Background

Mesangial hypercellularity is a critical early histopathological finding seen in human and experimental glomerular diseases. Hyperlipidemia and the glomerular deposition of atherogenic lipoproteins [for example, low-density lipoprotein (LDL) and its oxidized variants, minimally oxidized/modified LDL (mm-LDL)] are commonly associated with mesangial hypercellularity and the development of glomerular disease. This article reviews signal transduction pathways involved in cell proliferation and provides evidence for the participation of atherogenic lipoproteins in intracellular signaling pathways for mesangial cell proliferation. The mitogenic intracellular signaling pathways are regulated by the activation of a series of transmembrane and cytoplasmic protein tyrosine kinases that converge into the activation of Ras and downstream mitogen-activated protein (MAP) kinase. Activated MAP kinase, through translocating into the nucleus and the activation of various transcription factors and proto-oncogenes, regulates cellular proliferation.

Methods

Murine mesangial cells were stimulated with LDL and mm-LDL and were analyzed for the tyrosine kinase activity, phosphorylation of membrane proteins, activation of Ras and MAP kinase, and cell proliferation.

Results

The results indicated that the stimulation of mesangial cells with LDL and, with greater activity, mm-LDL induced the phosphorylation of membrane platelet-derived growth factor (PDGF) and epidermal growth factor (EGF) receptors, activated Ras, and resulted in sustained (up to 24 hr) activation of MAP kinase. LDL/mm-LDL–mediated mesangial cell proliferation and MAP kinase activation were dependent on the activation of tyrosine kinases.

Conclusions

We suggest that the accumulation of LDL and more potently its oxidized forms within the glomerulus, through the activation of membrane receptor tyrosine kinases, activate the Ras and MAP kinase signaling cascade leading to DNA synthesis and subsequent cell proliferation.
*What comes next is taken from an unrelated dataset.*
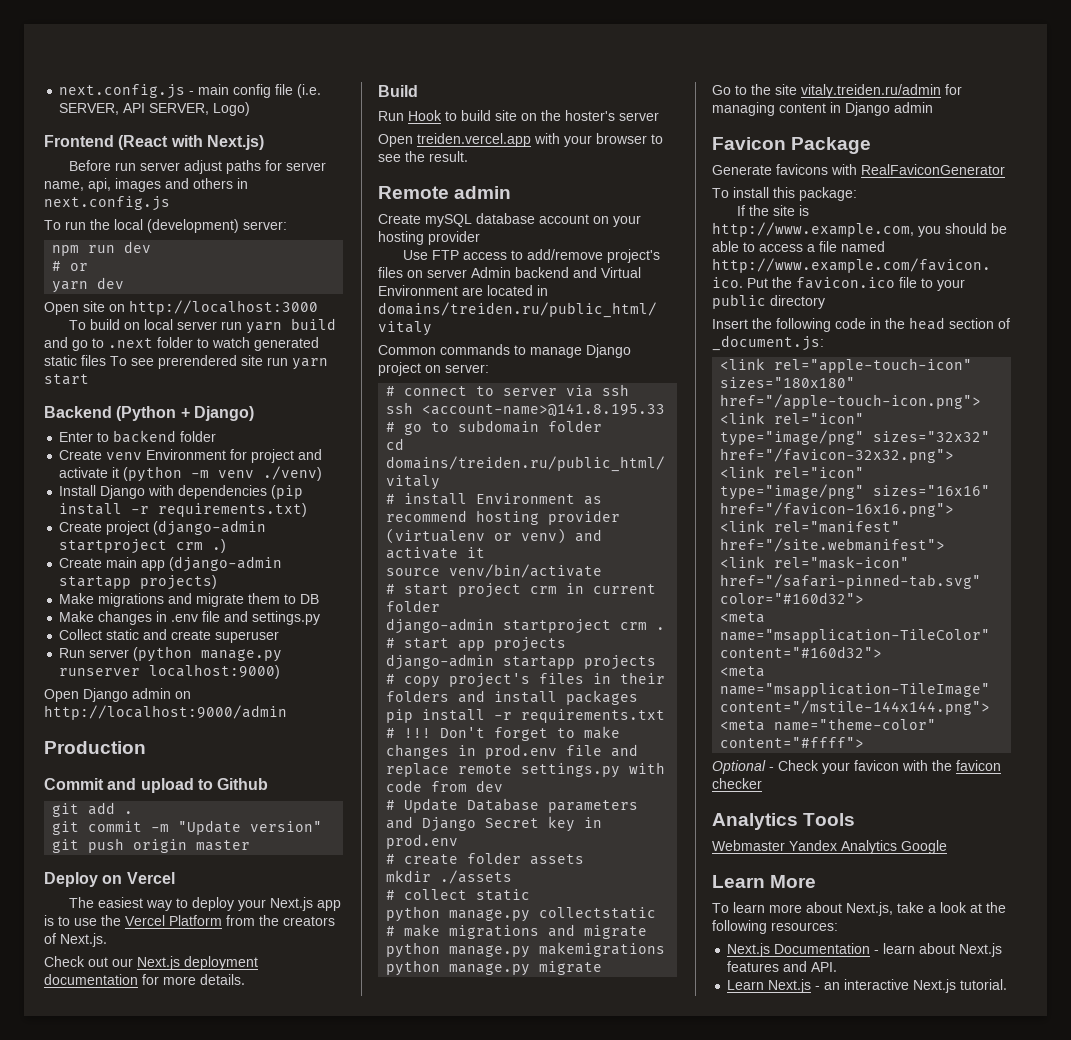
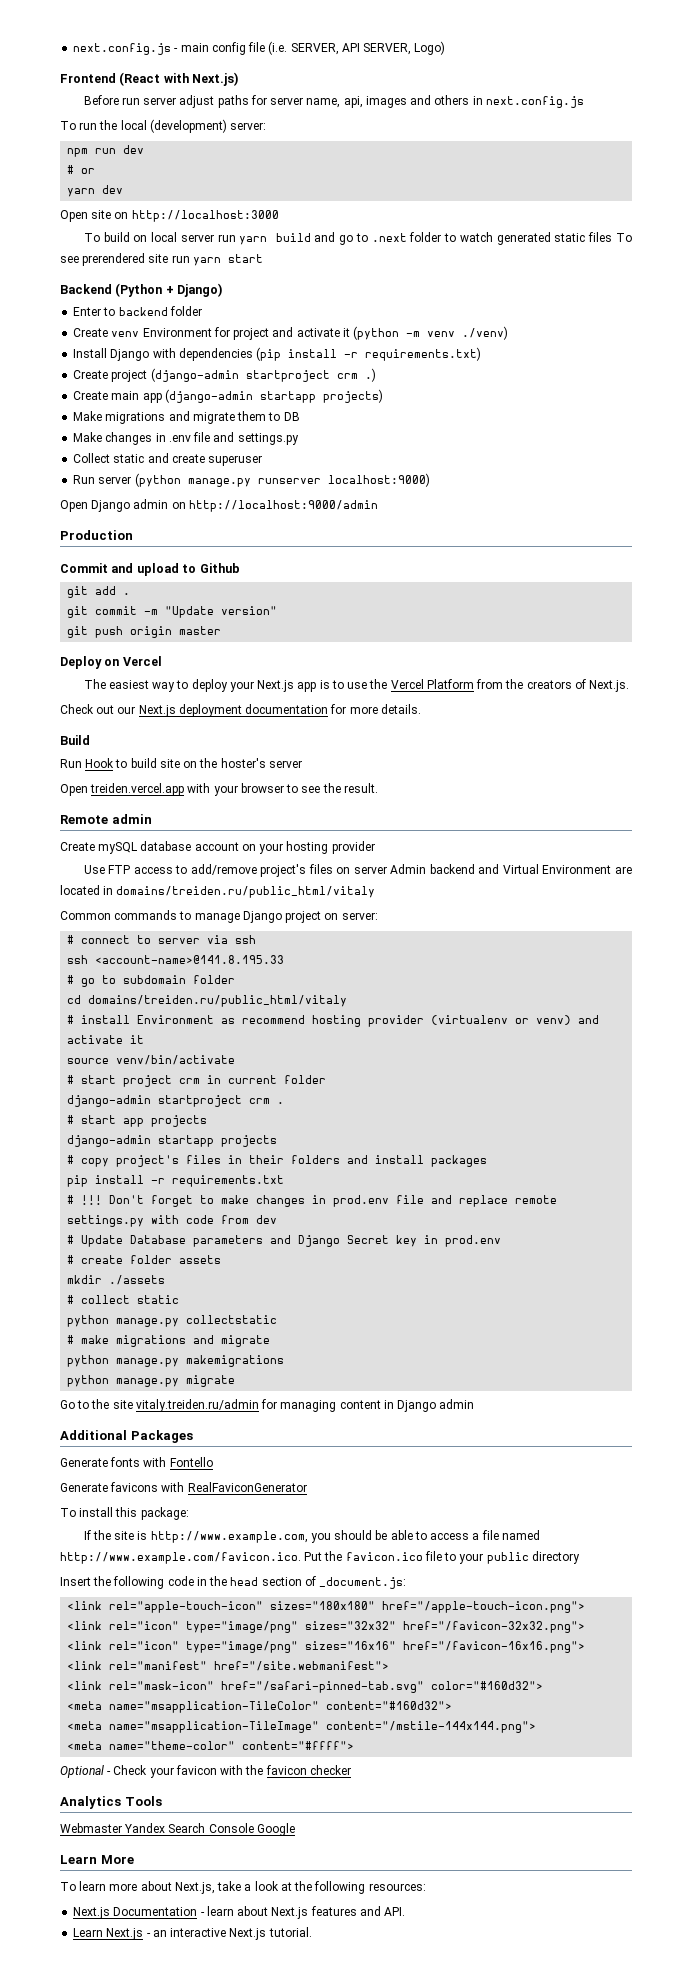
[712,137,872,154] Favicon Package -> [60,1430,193,1443] [60,1457,213,1467] Additional Packages // Generate fonts with Fontello
[841,840,897,854] Analytics -> [168,1823,254,1833] Search Console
ROLE OF CHOLESTEROL AND ATHEROGENIC LIPOPROTEINS IN MESANGIAL CELL PROLIFERATION, EXTRACELLULAR MATRIX DEPOSITION, AND THE DEVELOPMENT OF GLOMERULAR INJURY

A causal relationship between hyperlipidemia and glomerular disease has long been recognized in hyperlipidemic experimental models [reviewed in^4,5. Furthermore, recent studies from our and other laboratories have demonstrated multiple abnormalities in hepatic cholesterol and low-density lipoprotein (LDL) metabolism in human and experimental models of nephrosis and chronic renal failure and provided cellular and molecular mechanisms by which atherogenic lipoproteins facilitate cytokine-mediated monocyte infiltration into the glomerulus (abstract; Ha et al, J Am Soc Nephrol 6:830A, 1995)^4,5,6,7,8. In addition to the increased systemic concentrations of atherogenic lipoproteins (for example, LDL), recent studies have indicated a pathological accumulation of lipids, LDL, and oxidized variants of LDL within the glomerulus of diverse human and experimental renal diseases^9,10. Increased mesangial deposition of apolipoprotein (apo) B and/or E (major proteins of LDL) seen in patients with primary and secondary glomerular disease was associated with mesangial hypercellularity, increased urinary protein excretion, and the development of glomerulosclerosis¹¹. Because mesangial hypercellularity and ECM deposition are common histological abnormalities (in addition to enhanced monocyte infiltration) in hyperlipidemia-induced experimental glomerular disease [reviewed in^4,5, it has been thought that alterations in lipids and lipoproteins may have detrimental effects on mesangial cell proliferation and associated events. In support of this premise, recent studies using cultured mesangial cells provided direct evidence for the mitogenic effects of LDL on mesangial cell proliferation^12,13.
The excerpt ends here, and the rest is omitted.